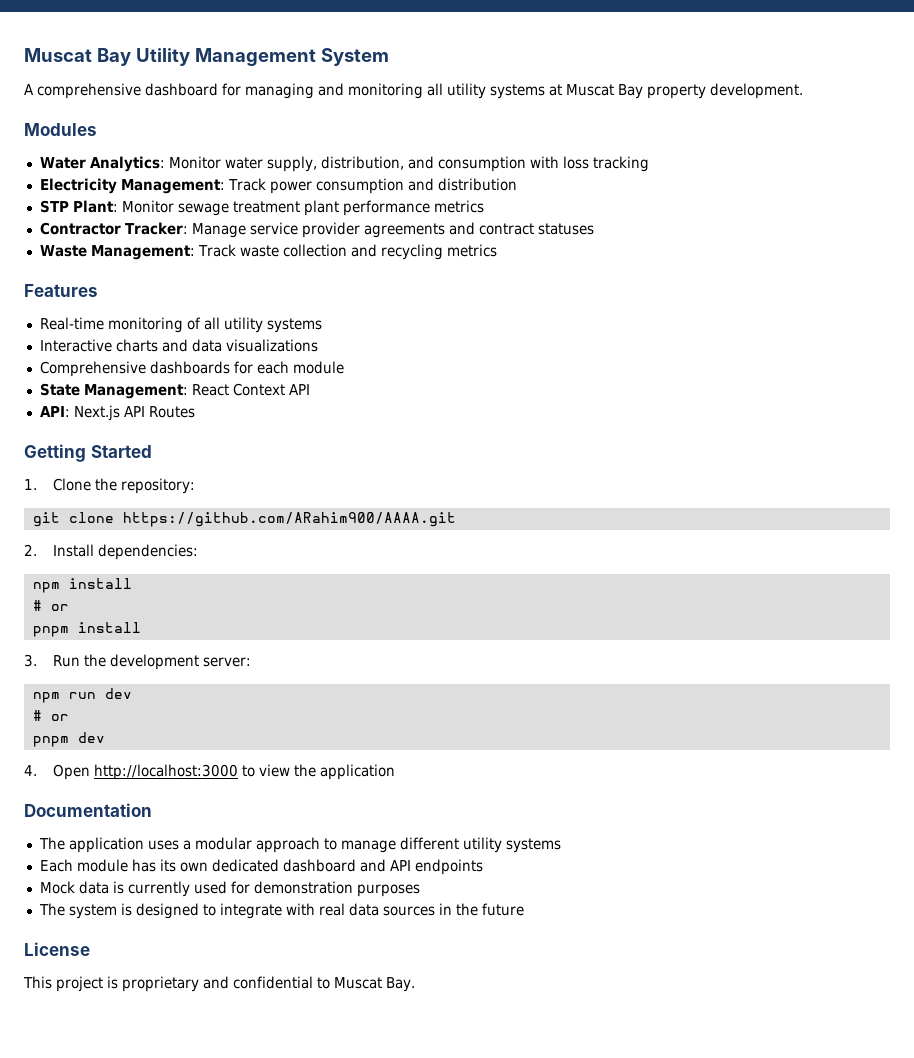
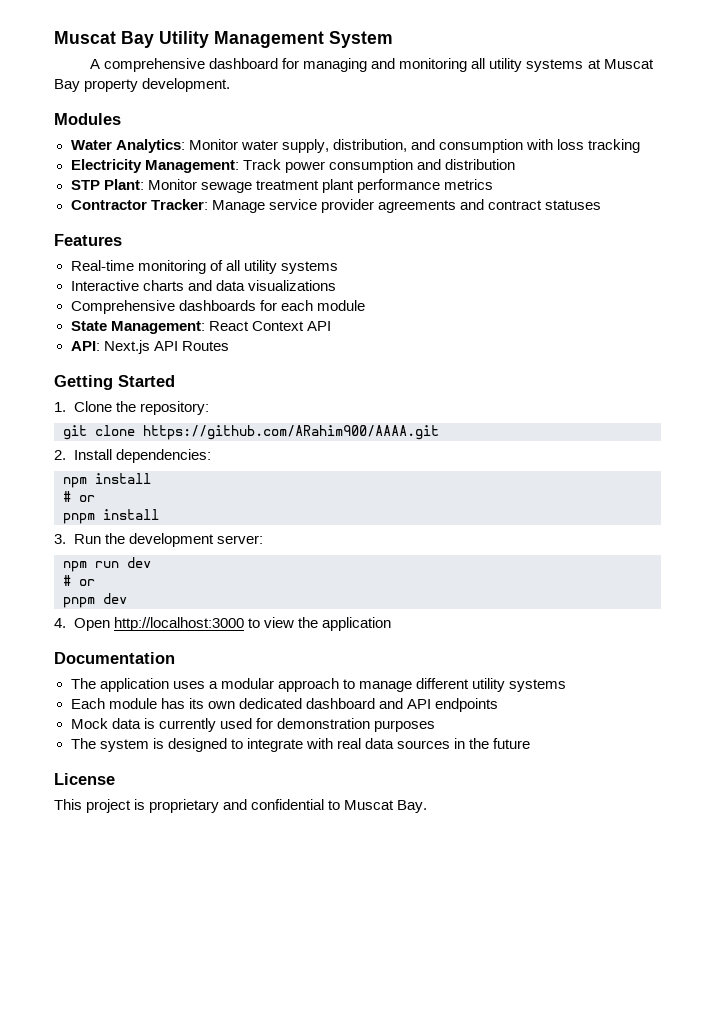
- Waste Management: Track waste collection and recycling metrics

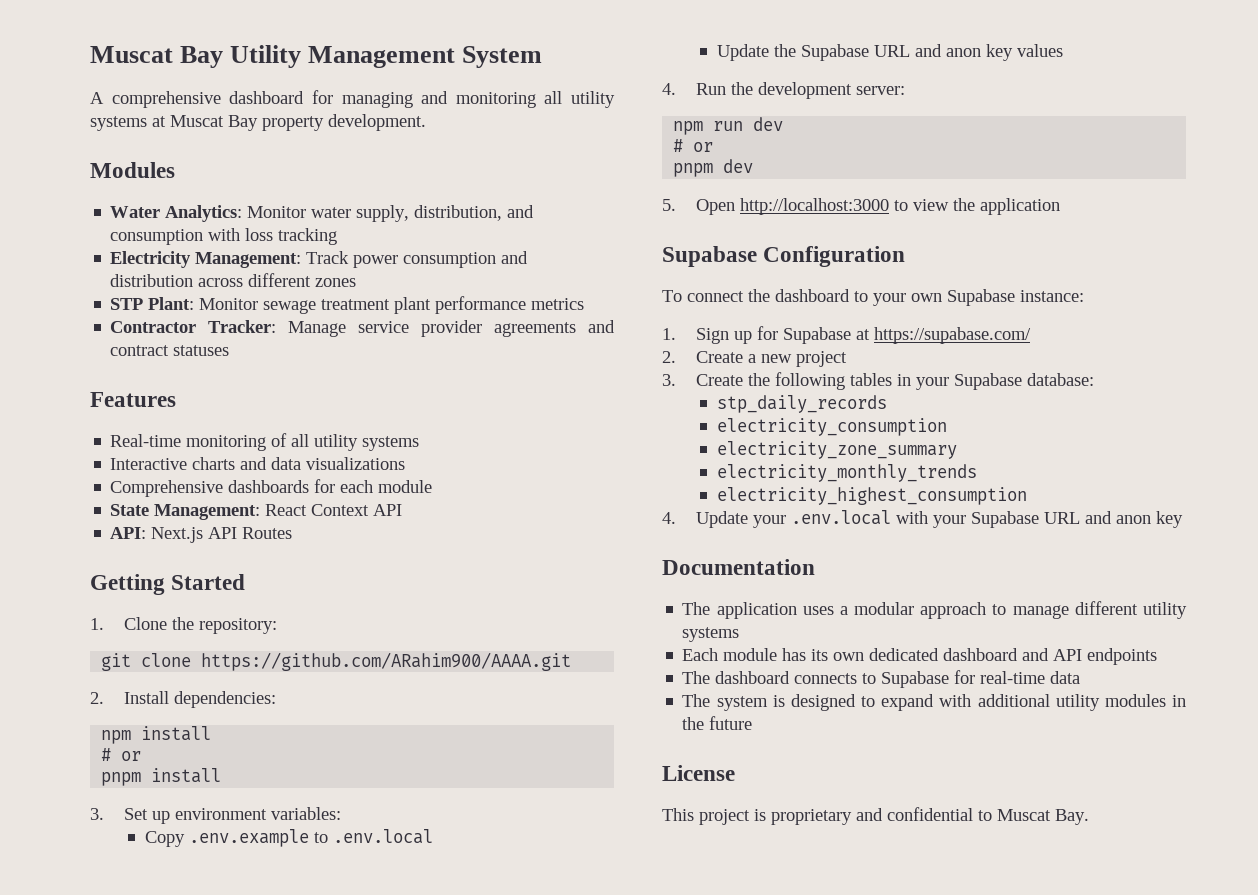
- Electricity Management: Track power consumption and distribution
+ Electricity Management: Track power consumption and distribution across different zones
- 3. Run the development server:
+ 3. Set up environment variables:
+ Copy .env.example to .env.local
+ Update the Supabase URL and anon key values
+ 4. Run the development server:
- 4. Open http://localhost:3000 to view the application
+ 5. Open http://localhost:3000 to view the application
+ Supabase Configuration
+ To connect the dashboard to your own Supabase instance:
+ 1. Sign up for Supabase at https://supabase.com/
+ 2. Create a new project
+ 3. Create the following tables in your Supabase database:
+ stp_daily_records
+ electricity_consumption
+ electricity_zone_summary
+ electricity_monthly_trends
+ electricity_highest_consumption
+ 4. Update your .env.local with your Supabase URL and anon key
- Mock data is currently used for demonstration purposes
+ The dashboard connects to Supabase for real-time data
- The system is designed to integrate with real data sources in the future
+ The system is designed to expand with additional utility modules in the future

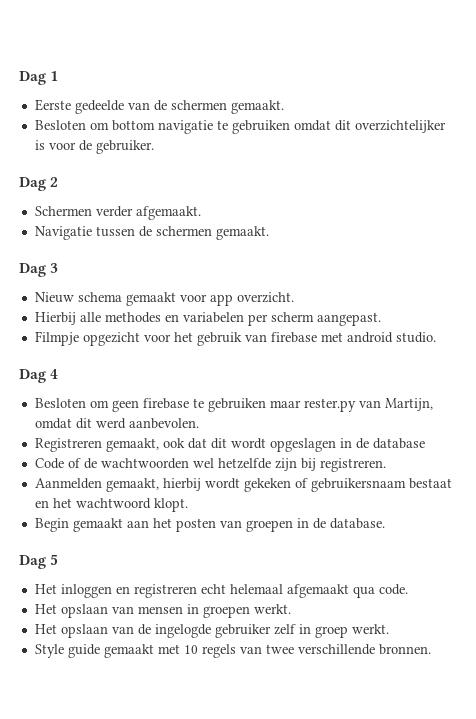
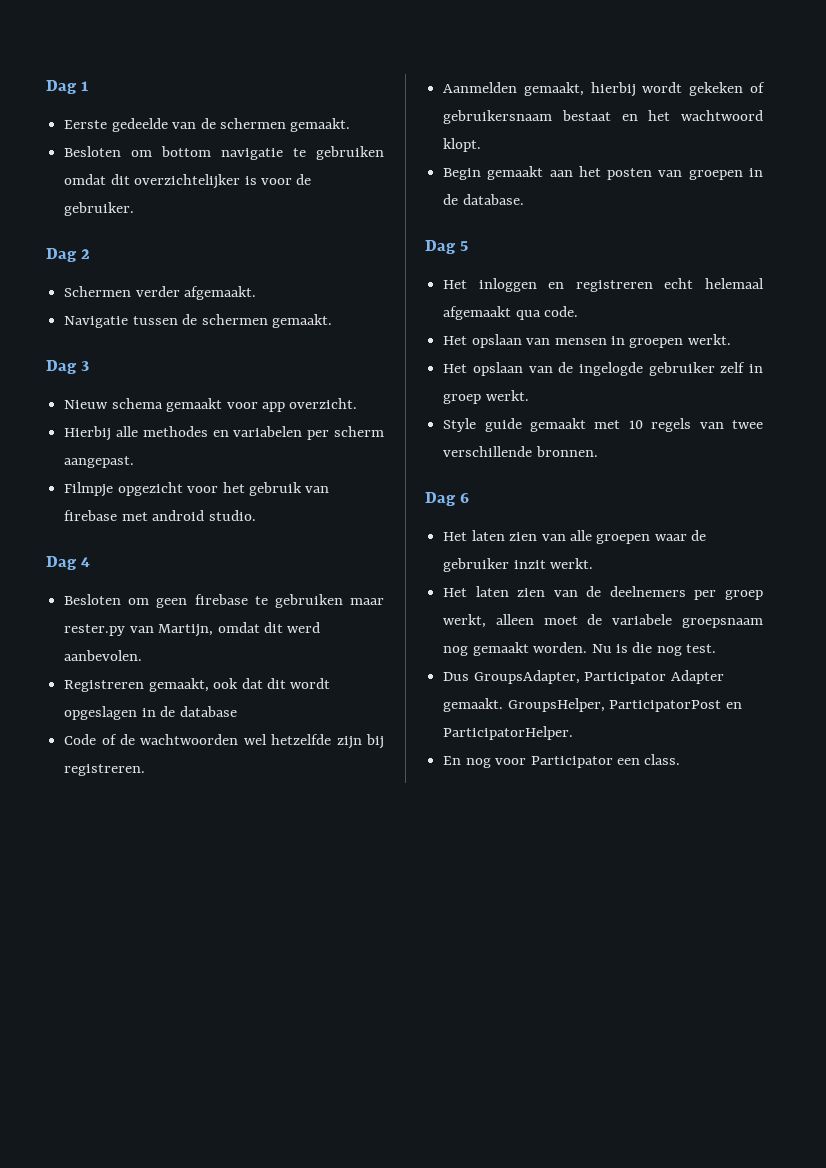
+ Dag 6
+ Het laten zien van alle groepen waar de gebruiker inzit werkt.
+ Het laten zien van de deelnemers per groep werkt, alleen moet de variabele groepsnaam nog gemaakt worden. Nu is die nog test.
+ Dus GroupsAdapter, Participator Adapter gemaakt. GroupsHelper, ParticipatorPost en ParticipatorHelper.
+ En nog voor Participator een class.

**TASK TO CARRY OUT**. Could every line above be set down exactly, with the pictures omitted?

**EXERCISE ANSWER**.
- Waste Management: Track waste collection and recycling metrics

- Electricity Management: Track power consumption and distribution
+ Electricity Management: Track power consumption and distribution across different zones
- 3. Run the development server:
+ 3. Set up environment variables:
+ Copy .env.example to .env.local
+ Update the Supabase URL and anon key values
+ 4. Run the development server:
- 4. Open http://localhost:3000 to view the application
+ 5. Open http://localhost:3000 to view the application
+ Supabase Configuration
+ To connect the dashboard to your own Supabase instance:
+ 1. Sign up for Supabase at https://supabase.com/
+ 2. Create a new project
+ 3. Create the following tables in your Supabase database:
+ stp_daily_records
+ electricity_consumption
+ electricity_zone_summary
+ electricity_monthly_trends
+ electricity_highest_consumption
+ 4. Update your .env.local with your Supabase URL and anon key
- Mock data is currently used for demonstration purposes
+ The dashboard connects to Supabase for real-time data
- The system is designed to integrate with real data sources in the future
+ The system is designed to expand with additional utility modules in the future

+ Dag 6
+ Het laten zien van alle groepen waar de gebruiker inzit werkt.
+ Het laten zien van de deelnemers per groep werkt, alleen moet de variabele groepsnaam nog gemaakt worden. Nu is die nog test.
+ Dus GroupsAdapter, Participator Adapter gemaakt. GroupsHelper, ParticipatorPost en ParticipatorHelper.
+ En nog voor Participator een class.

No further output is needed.